▽

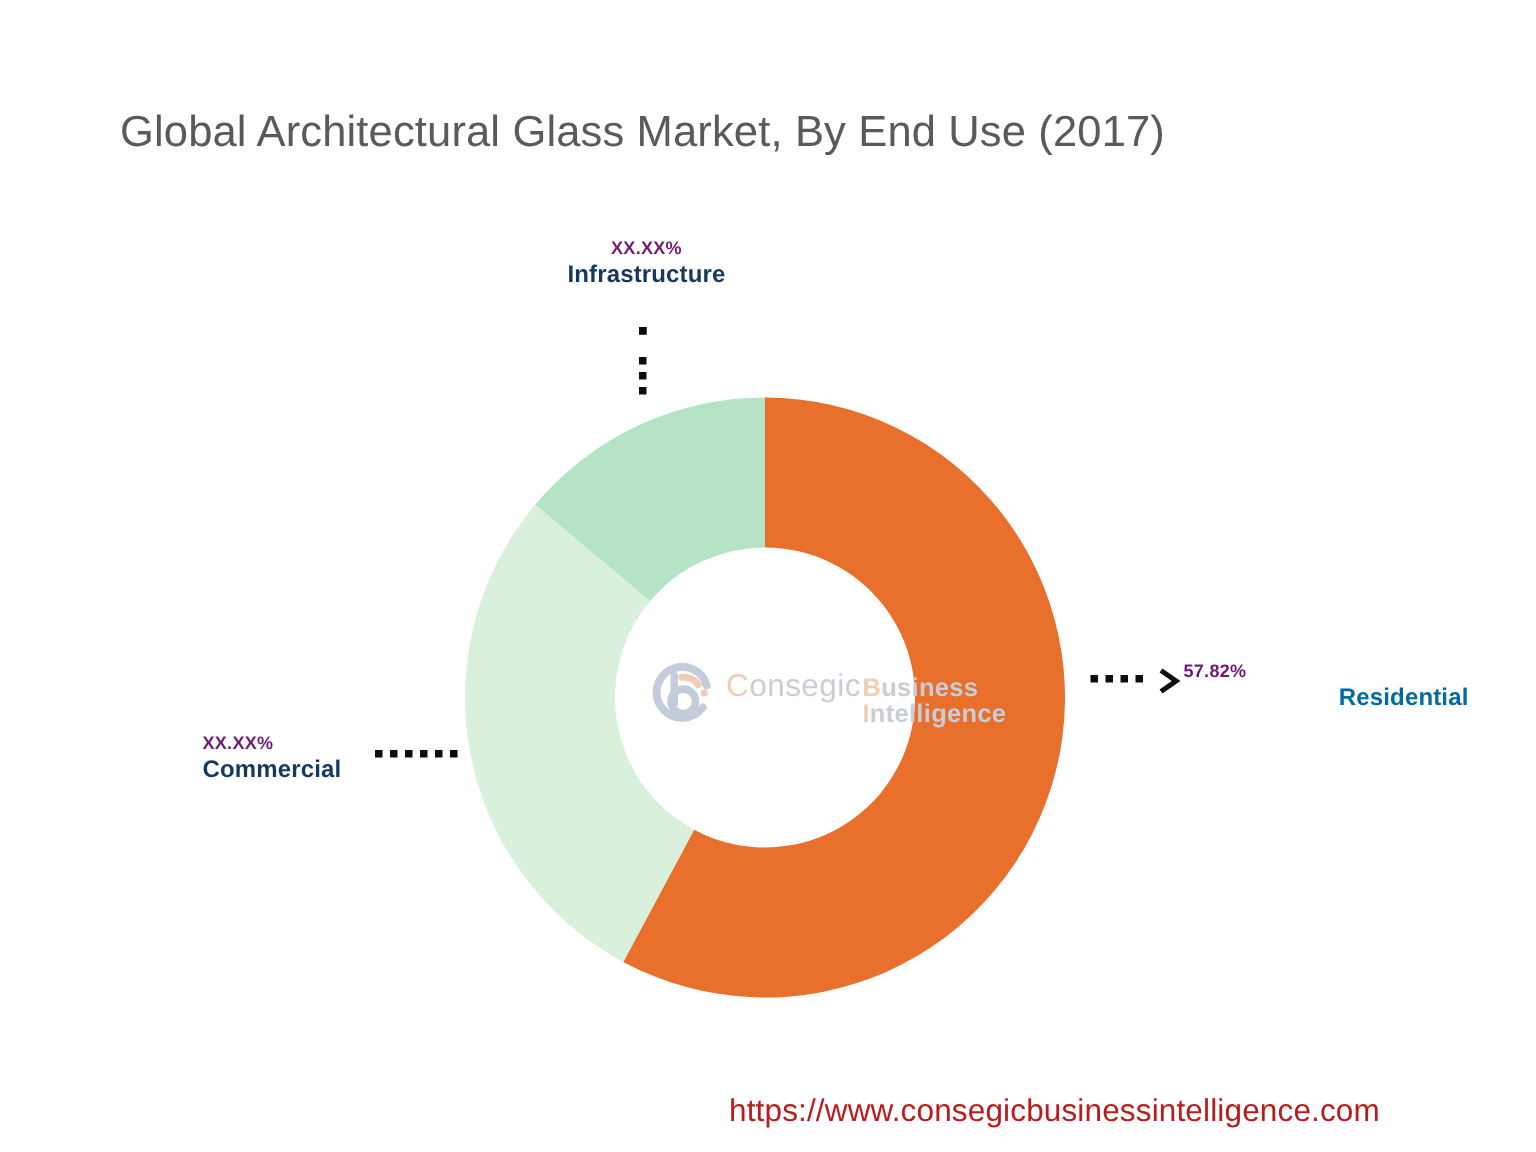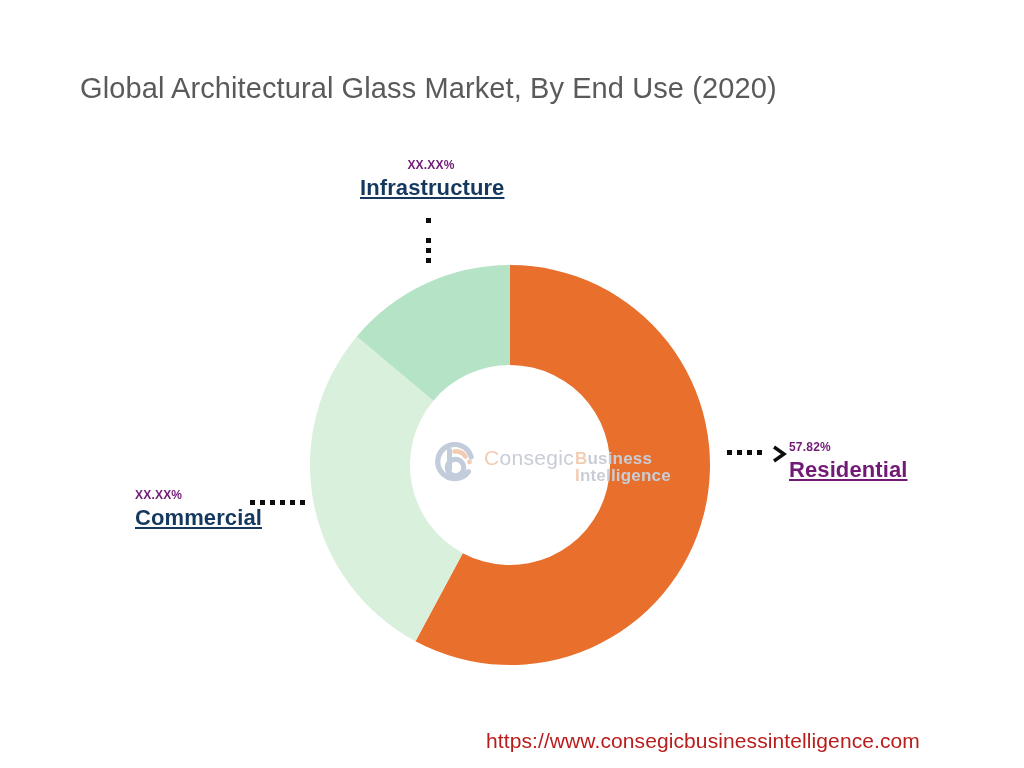--- a/index.html
+++ b/index.html
@@ -85,29 +85,28 @@
   
   .callout { position: absolute; }
   .callout .pct {
     font-size: 12px;
     font-weight: bold;
     color: #701a75;
     white-space: nowrap;
     letter-spacing: 0.2px;
   }
   .callout .cat {
-    font-size: 22px;
+    font-size: 16px;
     font-weight: bold;
     white-space: nowrap;
     letter-spacing: 0.1px;
     margin-top: 3px;
-    text-decoration: underline;
   }
   .cat.blue   { color: #15395e; }
-  .cat.orange { color: #701a75; }
+  .cat.orange { color: #0369a1; text-align: right; }
 
   #callout-infrastructure {
     left: 360px;
     top: 158px;
     text-align: center;
     width: 142px;
   }
   #callout-commercial {
     left: 135px;
     top: 488px;
@@ -148,21 +147,21 @@
     font-size: 21px;
     font-weight: 400;
     color: #b91c1c;
     letter-spacing: 0.1px;
     white-space: nowrap;
   }
 </style>
 </head>
 <body>
 
-<div id="chart-title">Global Architectural Glass Market, By End Use (2020)</div>
+<div id="chart-title">Global Architectural Glass Market, By End Use (2017)</div>
 
 <div id="donut-wrap">
   <svg id="donut-svg" viewBox="0 0 400 420">
     <g transform="translate(200,210)">
 
       <path d="M 0.00 -200.00 A 200 200 0 1 1 -94.51 176.26 L -47.26 88.13 A 100 100 0 1 0 0.00 -100.00 Z" fill="#E86F2C"></path>
 
       <path d="M -94.51 176.26 A 200 200 0 0 1 -153.21 -128.56 L -76.60 -64.28 A 100 100 0 0 0 -47.26 88.13 Z" fill="#D9F0DC"></path>
 
       <path d="M -153.21 -128.56 A 200 200 0 0 1 -0.00 -200.00 L -0.00 -100.00 A 100 100 0 0 0 -76.60 -64.28 Z" fill="#B5E3C6"></path>

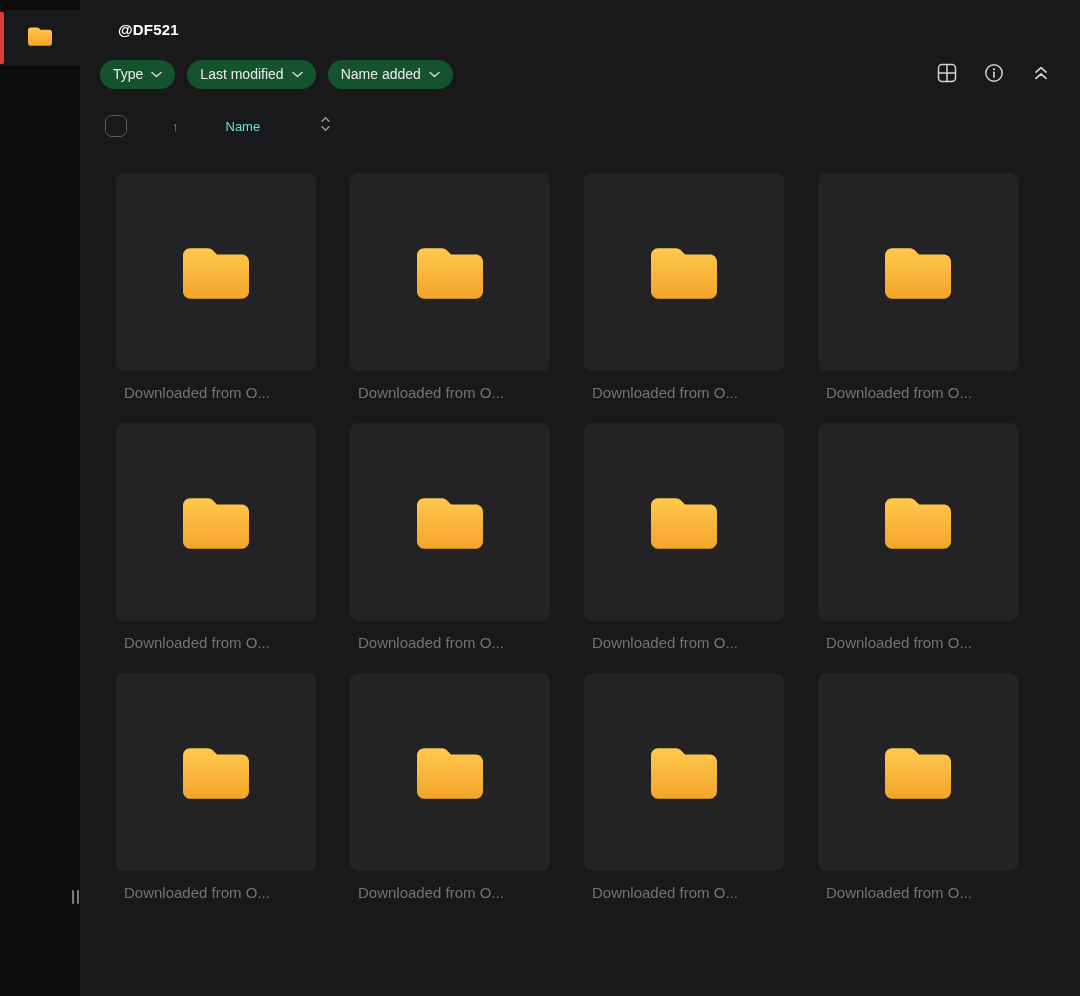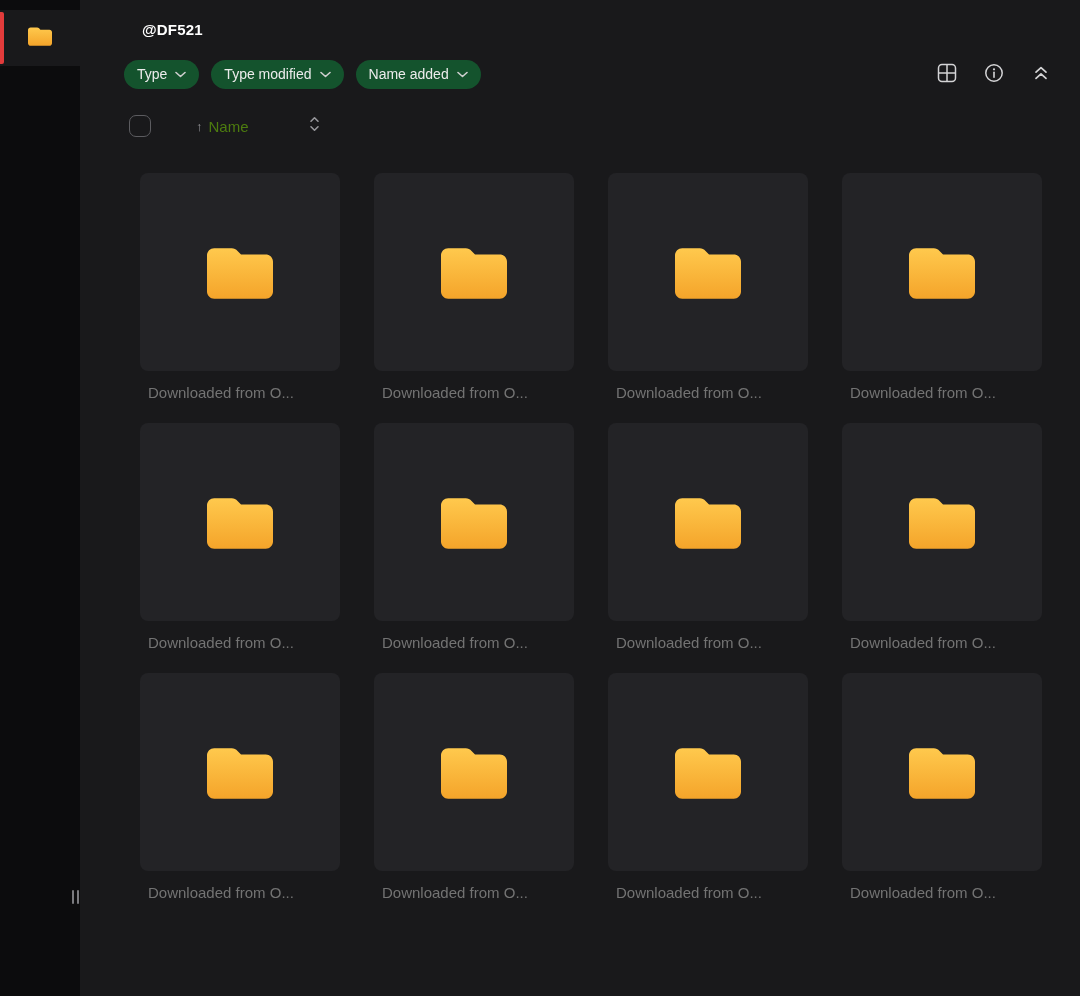--- a/index.html
+++ b/index.html
@@ -1,18 +1,18 @@
 <!DOCTYPE html>
 <html><head>
 <meta charset="utf-8">
 <style>
   * { margin:0; padding:0; box-sizing:border-box; }
   html,body { width:1080px; height:996px; background:#19191b; overflow:hidden;
               font-family:"Liberation Sans", sans-serif; }
-  .app { display:flex; width:1080px; height:996px;gap:24px; }
+  .app { display:flex; width:1080px; height:996px; }
 
   
   .sidebar { position:relative; width:80px; height:996px; background:#0c0c0d; flex:0 0 80px; }
   .sidebar-item { margin-top:10px; width:80px; height:56px; display:flex; align-items:center;
                   justify-content:center; background:#19191b; position:relative; cursor:pointer; }
   .sidebar-item .accent { position:absolute; left:0; top:2px; bottom:2px; width:4px;
                           border-radius:0 2px 2px 0; }
   .resize-handle { position:absolute; right:1px; bottom:92px; display:flex; gap:3px; cursor:col-resize; }
   .resize-handle i { display:block; width:2px; height:14px; background:#7a7a7e; border-radius:1px; }
 
@@ -28,21 +28,21 @@
 
   .toolbar-actions { margin-left:auto; display:flex; align-items:center; gap:25px; }
   .icon-btn { background:transparent; border:none; padding:0; cursor:pointer; display:flex;
               align-items:center; justify-content:center; width:22px; height:22px; }
 
   .list-controls { display:flex; align-items:center; margin:26px 0 0 5px; }
   .checkbox { width:22px; height:22px; border:1.5px solid #5c5c60; border-radius:7px;
               background:transparent; cursor:pointer; }
   .sort-control { display:flex; align-items:center; gap:6px; margin-left:45px; cursor:pointer; }
   .sort-arrow { color:#98989c; font-size:13px; line-height:1; }
-  .sort-label { color:#4d7c0f; font-size:15px; }
+  .sort-label { color:#5eead4; font-size:13px;margin-left:41px; }
   .updown { margin-left:60px; cursor:pointer; display:flex; align-items:center; }
 
   
   .grid { margin:36px 0 0 16px; display:grid; grid-template-columns:repeat(4,200px);
           column-gap:34px; row-gap:22px; }
   .grid-cell { width:200px; }
   .card { width:200px; height:198px; background:#232326; border-radius:8px;
           display:flex; align-items:center; justify-content:center; cursor:pointer; }
   .card svg { display:block; }
   .item-label { margin-top:13px; padding-left:8px; color:#737373; font-size:15px;
@@ -85,21 +85,21 @@
       <div class="chips">
         <button class="chip">
           <span>Type</span>
           <span>
             <svg width="11" height="7" viewBox="0 0 11 7">
                 <polyline points="1,1.5 5.5,5.5 10,1.5" fill="none" stroke="#cfcfcf" stroke-width="1.6" stroke-linecap="round" stroke-linejoin="round"></polyline>
               </svg>
           </span>
         </button>
         <button class="chip">
-          <span>Type modified</span>
+          <span>Last modified</span>
           <span>
             <svg width="11" height="7" viewBox="0 0 11 7">
                 <polyline points="1,1.5 5.5,5.5 10,1.5" fill="none" stroke="#cfcfcf" stroke-width="1.6" stroke-linecap="round" stroke-linejoin="round"></polyline>
               </svg>
           </span>
         </button>
         <button class="chip">
           <span>Name added</span>
           <span>
             <svg width="11" height="7" viewBox="0 0 11 7">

△

Exercise directions
Return every line above in which the string "title" occurs.

Exercise output
-<div id="chart-title">Global Architectural Glass Market, By End Use (2020)</div>
+<div id="chart-title">Global Architectural Glass Market, By End Use (2017)</div>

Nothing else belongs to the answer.